> **WORK ITEM**
For every line below, output the text exactly and leave out images.
##### RECORDS FOR THE EXERCISE #####
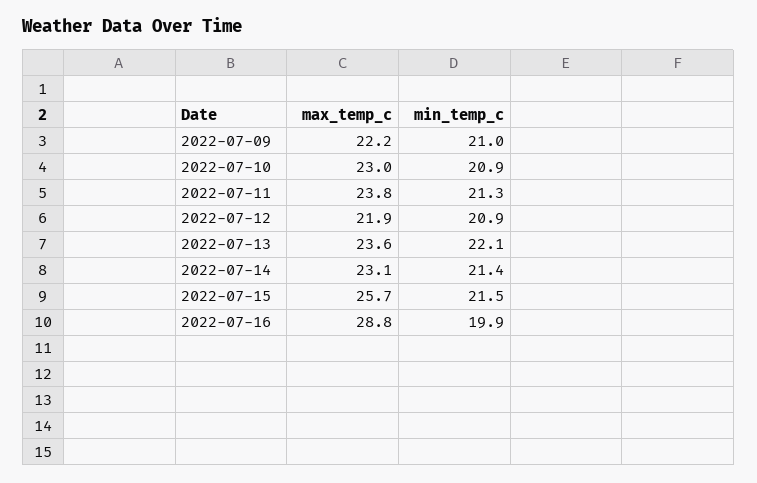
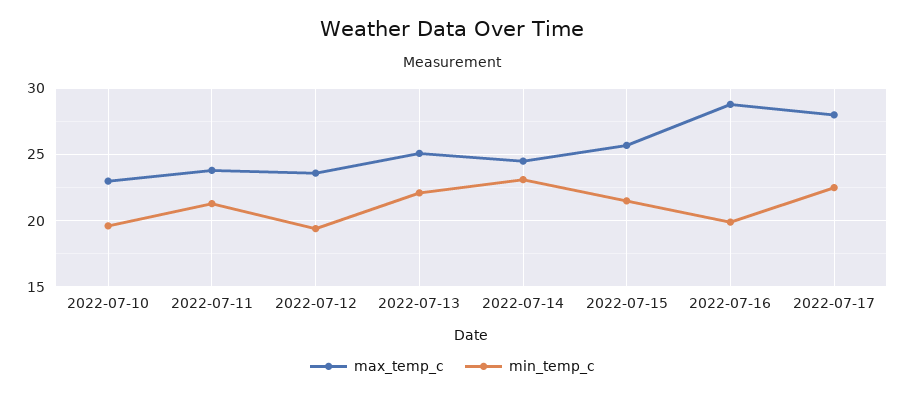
max_temp_c, 2022-07-09: 22.2 -> none
min_temp_c, 2022-07-09: 21 -> none
min_temp_c, 2022-07-10: 20.9 -> 19.5
max_temp_c, 2022-07-12: 21.9 -> 23.5
min_temp_c, 2022-07-12: 20.9 -> 19.5
max_temp_c, 2022-07-13: 23.6 -> 25
max_temp_c, 2022-07-14: 23.1 -> 24.5
min_temp_c, 2022-07-14: 21.4 -> 23
max_temp_c, 2022-07-17: none -> 28
min_temp_c, 2022-07-17: none -> 22.5

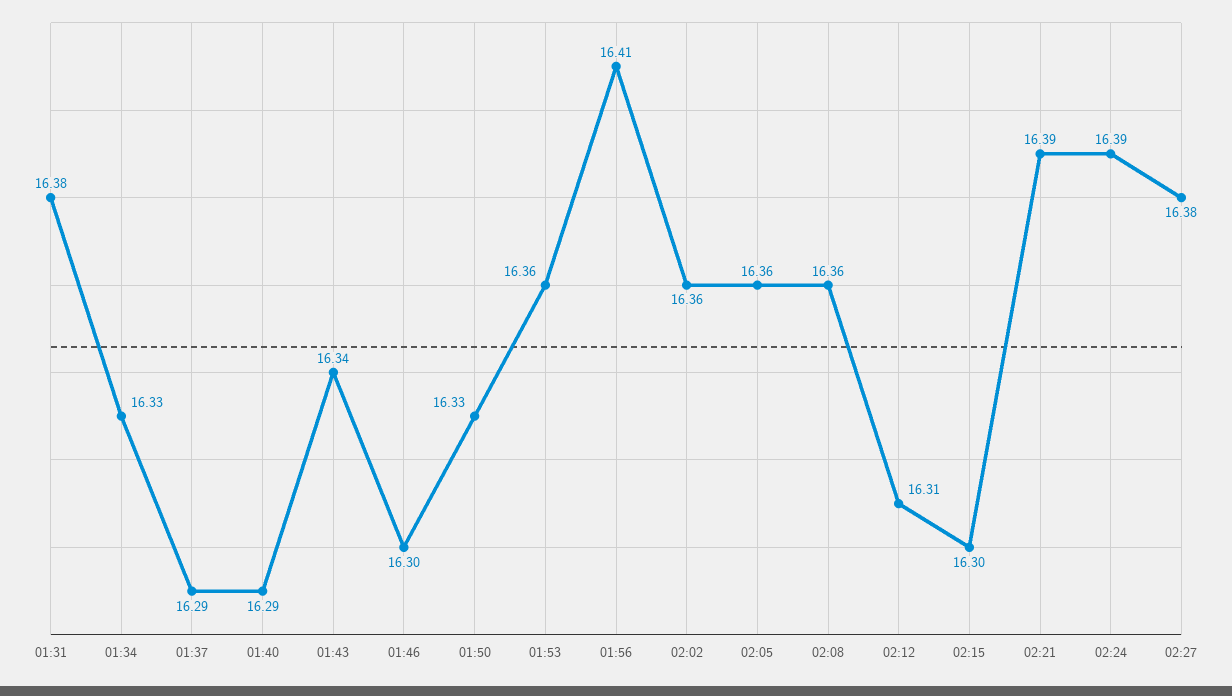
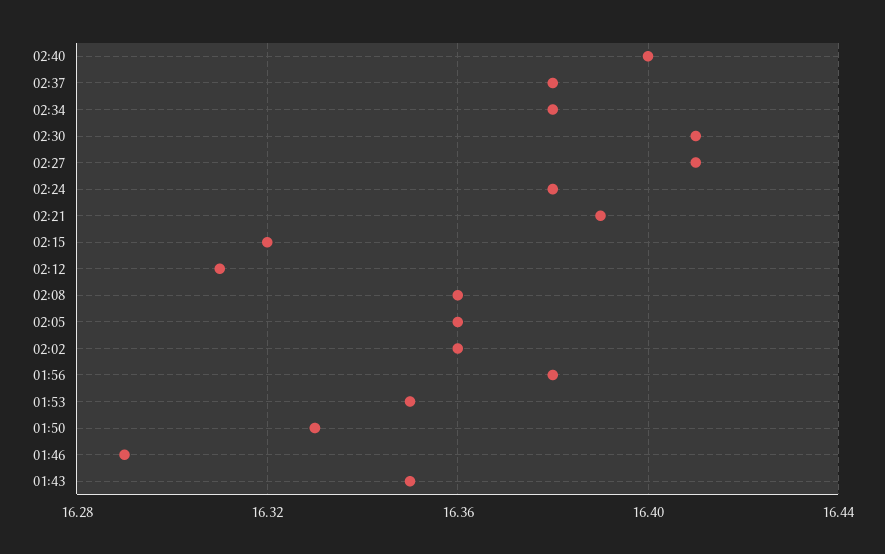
01:31: 16.38 -> none
01:34: 16.33 -> none
01:37: 16.29 -> none
01:40: 16.29 -> none
01:43: 16.34 -> 16.35
01:46: 16.3 -> 16.29
01:53: 16.36 -> 16.35
01:56: 16.41 -> 16.38
02:15: 16.3 -> 16.32
02:24: 16.39 -> 16.38
02:27: 16.38 -> 16.41
02:40: none -> 16.4
02:37: none -> 16.38
02:34: none -> 16.38
02:30: none -> 16.41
#####
> **SOLUTION**
max_temp_c, 2022-07-09: 22.2 -> none
min_temp_c, 2022-07-09: 21 -> none
min_temp_c, 2022-07-10: 20.9 -> 19.5
max_temp_c, 2022-07-12: 21.9 -> 23.5
min_temp_c, 2022-07-12: 20.9 -> 19.5
max_temp_c, 2022-07-13: 23.6 -> 25
max_temp_c, 2022-07-14: 23.1 -> 24.5
min_temp_c, 2022-07-14: 21.4 -> 23
max_temp_c, 2022-07-17: none -> 28
min_temp_c, 2022-07-17: none -> 22.5

01:31: 16.38 -> none
01:34: 16.33 -> none
01:37: 16.29 -> none
01:40: 16.29 -> none
01:43: 16.34 -> 16.35
01:46: 16.3 -> 16.29
01:53: 16.36 -> 16.35
01:56: 16.41 -> 16.38
02:15: 16.3 -> 16.32
02:24: 16.39 -> 16.38
02:27: 16.38 -> 16.41
02:40: none -> 16.4
02:37: none -> 16.38
02:34: none -> 16.38
02:30: none -> 16.41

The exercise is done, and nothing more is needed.